The U.S. economy suffered through multiple recessions during the late 1880s and 1890s, making life difficult for manufacturing firms. The U.S. business cycle peaked during July 1890, and declined until May 1891. Leopold Mambourg was managing three glass companies and facing the difficulty of Fostoria's natural gas shortages. Recessions plus periodic shutdowns caused by the fuel shortages caused all three window glass plants to have financial problems. To help the over–taxed Leopold Mambourg, management hired T. T. Lewis to manage daily operations at the three glass plants. In the summer of 1892, Mambourg left town to establish a new glass plant in Circleville, Ohio (near Columbus).

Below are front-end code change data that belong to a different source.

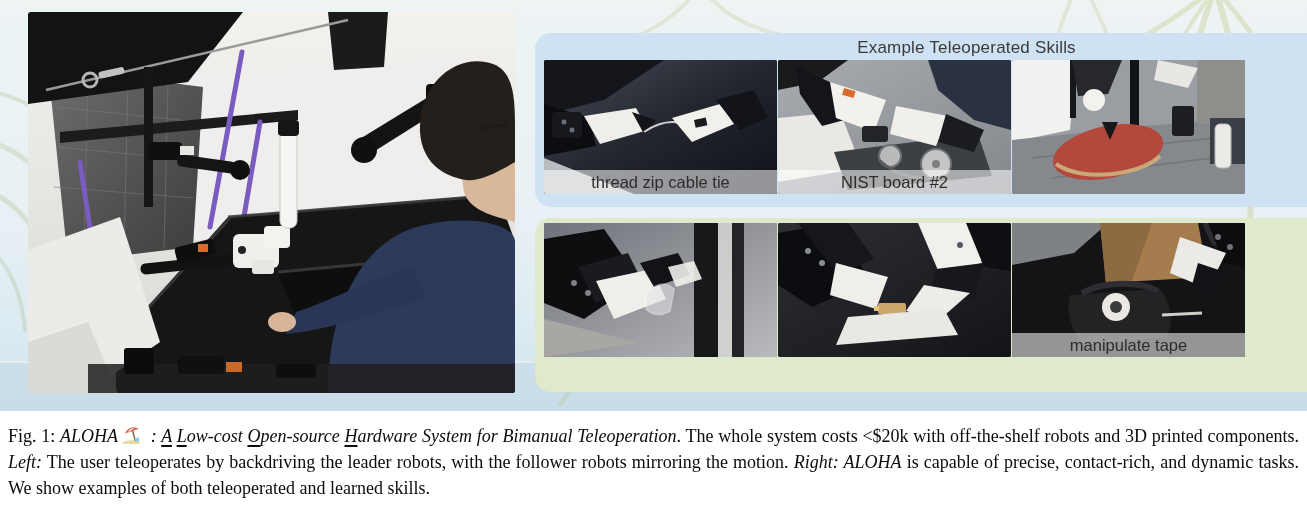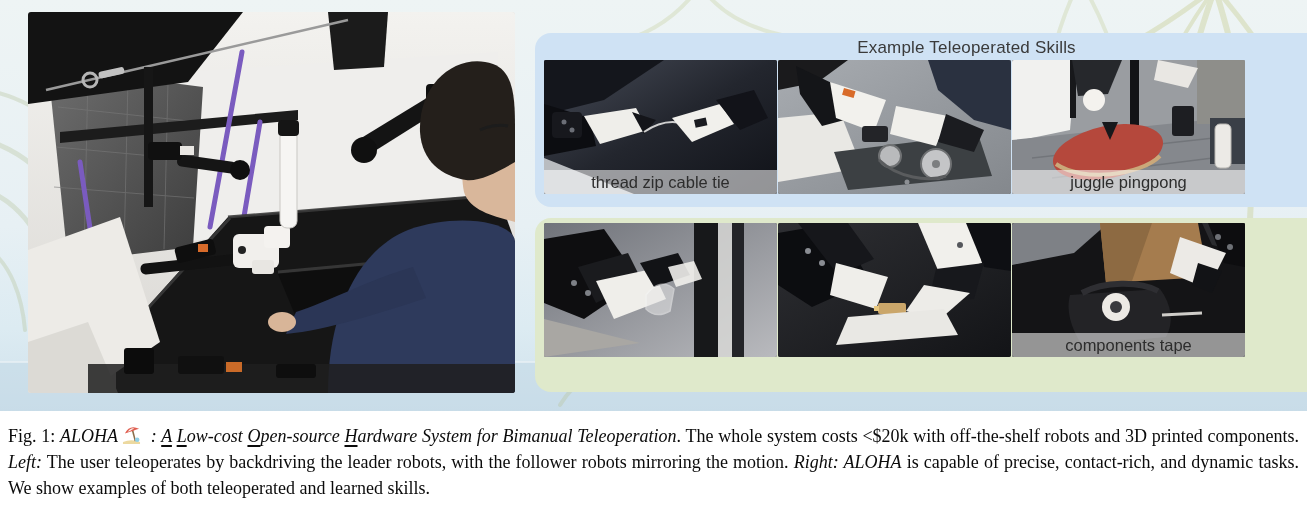"NIST board #2" figcaption { html: none -> <figcaption>NIST board #2</figcaption> }
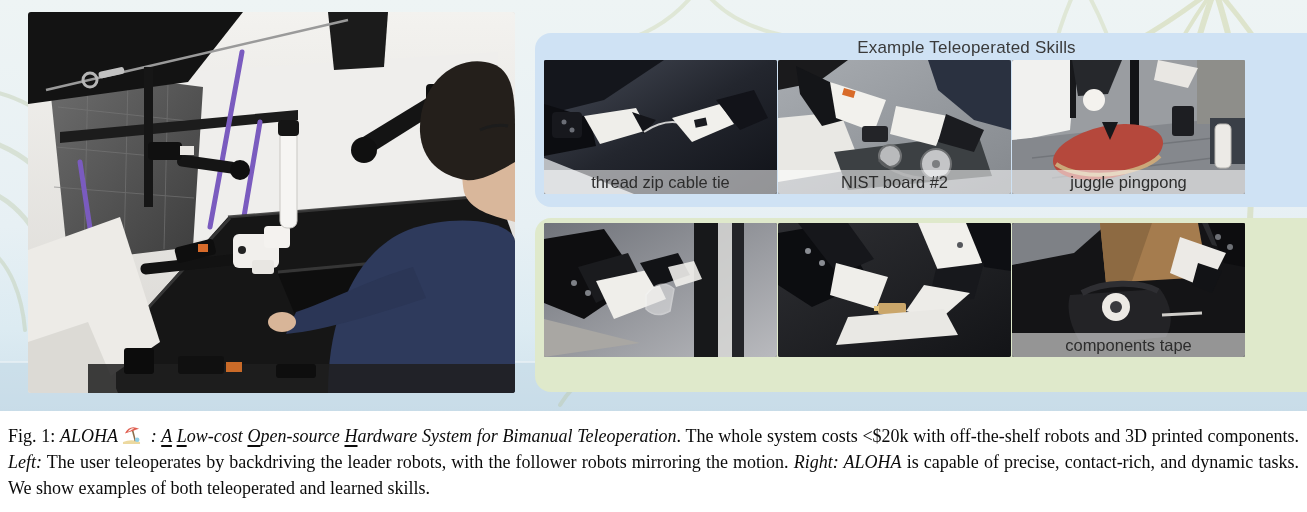"juggle pingpong" figcaption { html: <figcaption>juggle pingpong</figcaption> -> none }
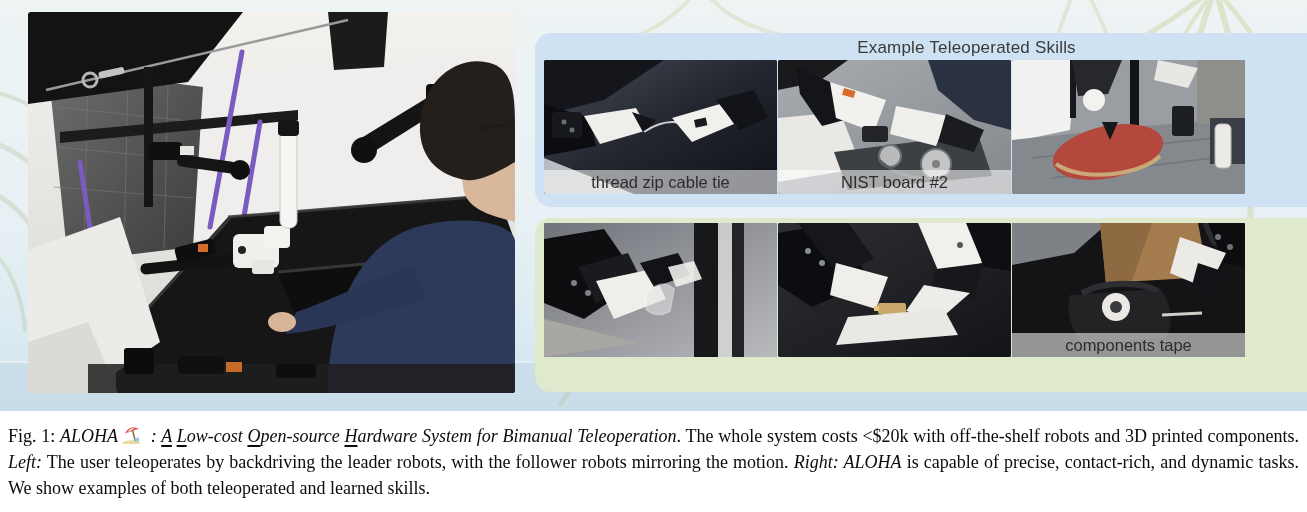"components tape" figcaption { text: components -> manipulate }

An economic depression began in January 1893 and became known as the Panic of 1893, bringing deflation and a high unemployment to the nation. In May the nation was shocked when Foster, who had recently completed his term as U.S. Secretary of the Treasury, failed financially and assigned control of his financial interests to his creditors. The three window glass companies where Foster was a major investor (Mambourg Glass Company, Crocker Glass Company, and Calcine Glass Company) shut down and some banks and non-glass companies were also affected. During the autumn, a group of former employees received permission from Foster's creditors to reopen the plant as an employee–owned co–op. Capital was raised and the plant was leased from the creditors. Production started in December 1893. After the June 19, 1894, summer stop, the plant did not reopen.